In some companies there was a disconnection between the cat modellers and the decision makers, Ms Clark added, and there needs to be an interpretation between the two about whether the numbers make sense and how they should be vetted.

But in terms of firms' over-reliance on the figures produced by the cat models, there was an opportunity for other businesses to gain a competitive advantage over them by using the other factors alongside the cat models.

Mr. Lang spoke of the current state of cat models, how they are used and how they impact decisions in the overall process and ratings.

"Models are wrong and will never give you the right answer," he said. "They are nothing more than a tool in a tool kit of an underwriter or risk manager.

"What you need is a healthy dose of scepticism, you need to understand that this is a tool and that all models are wrong."

He said it was important not to use a single cat model to get results but rather to employ several different ones to give a range of possible outcomes.

"I don't think that the appropriate use of cat modelling is exposing the industry to a risk of systemic failure," he said.

Mr. Gharib said, from a ratings agency perspective, his company did not rely solely on data provided by companies, but had discussions with its clients to understand how they came up with those figures.

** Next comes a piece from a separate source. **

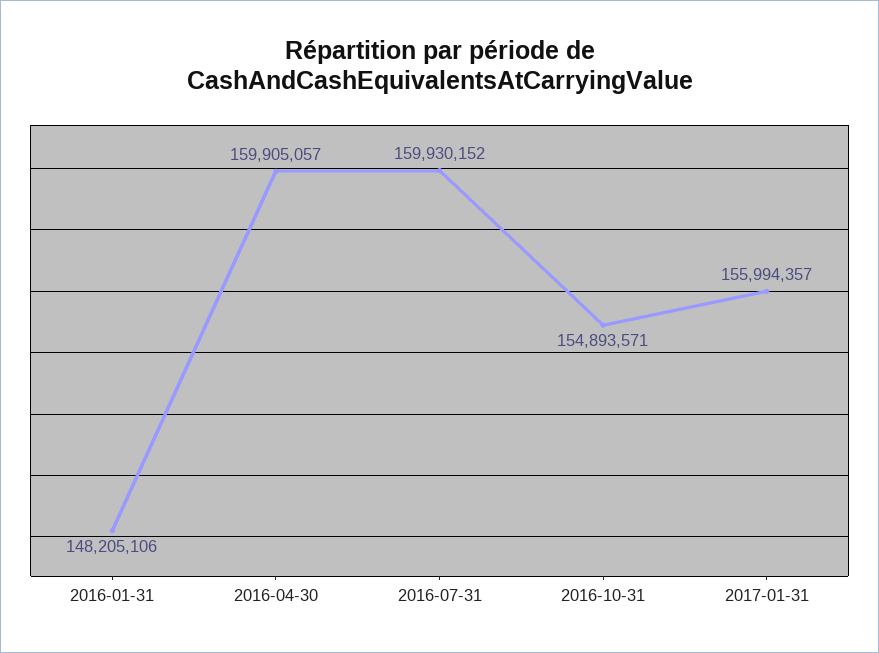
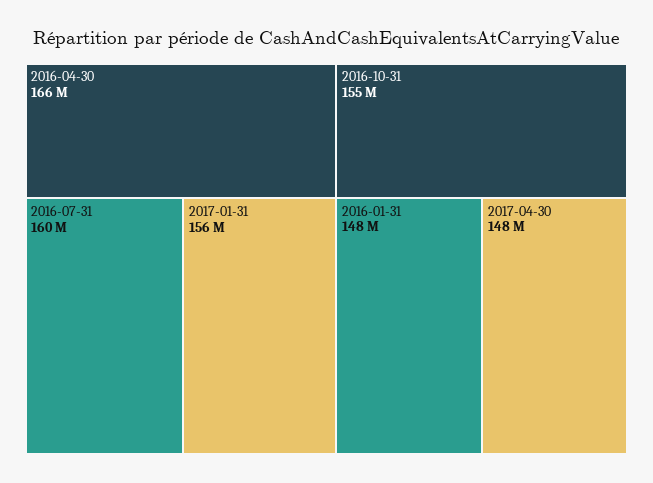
2016-04-30: 159905057 -> 166000000
2017-04-30: none -> 148000000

And he stressed the value of good underwriting and how it cannot be replaced by cat models and that accurate estimates were based on how the insurance is written and how the culture of the company influences its underwriters.

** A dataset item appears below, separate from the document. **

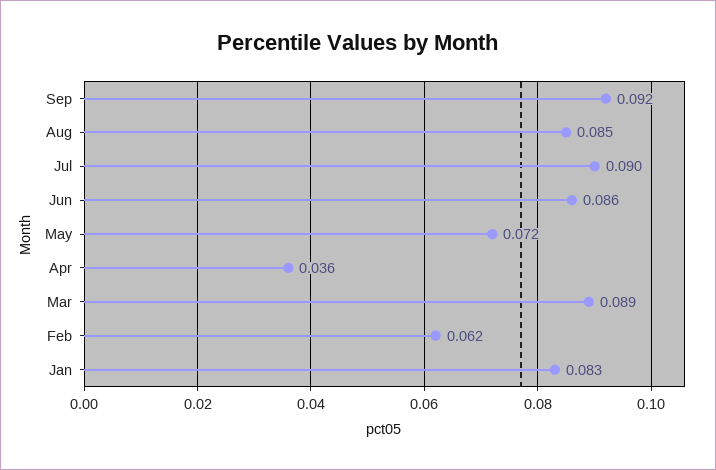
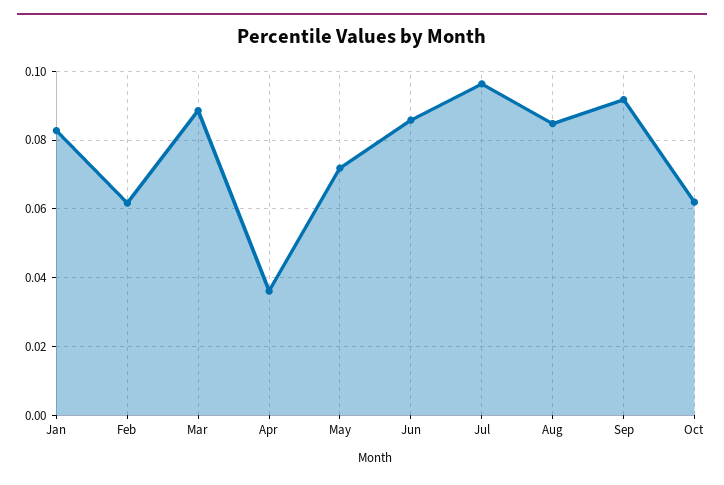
Jul: 0.09 -> 0.096
Oct: none -> 0.062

The conference kicked off with an opening speech by Caroline Foulger, an insurance partner at PWC, and Grace Osborne, managing director and head of North American Insurance Ratings at S&P. The day concluded with a speech about insurance-linked securities and capital market developments, hosted by Ms Osborne and conducted by panellists Craig Wenzel, director of insurance capital markets at Deutsche Bank Securities Inc, Dr. Robert Herde, executive director of Munich Re Capital Markets and John Scheid, global insurance assurance leader at PWC.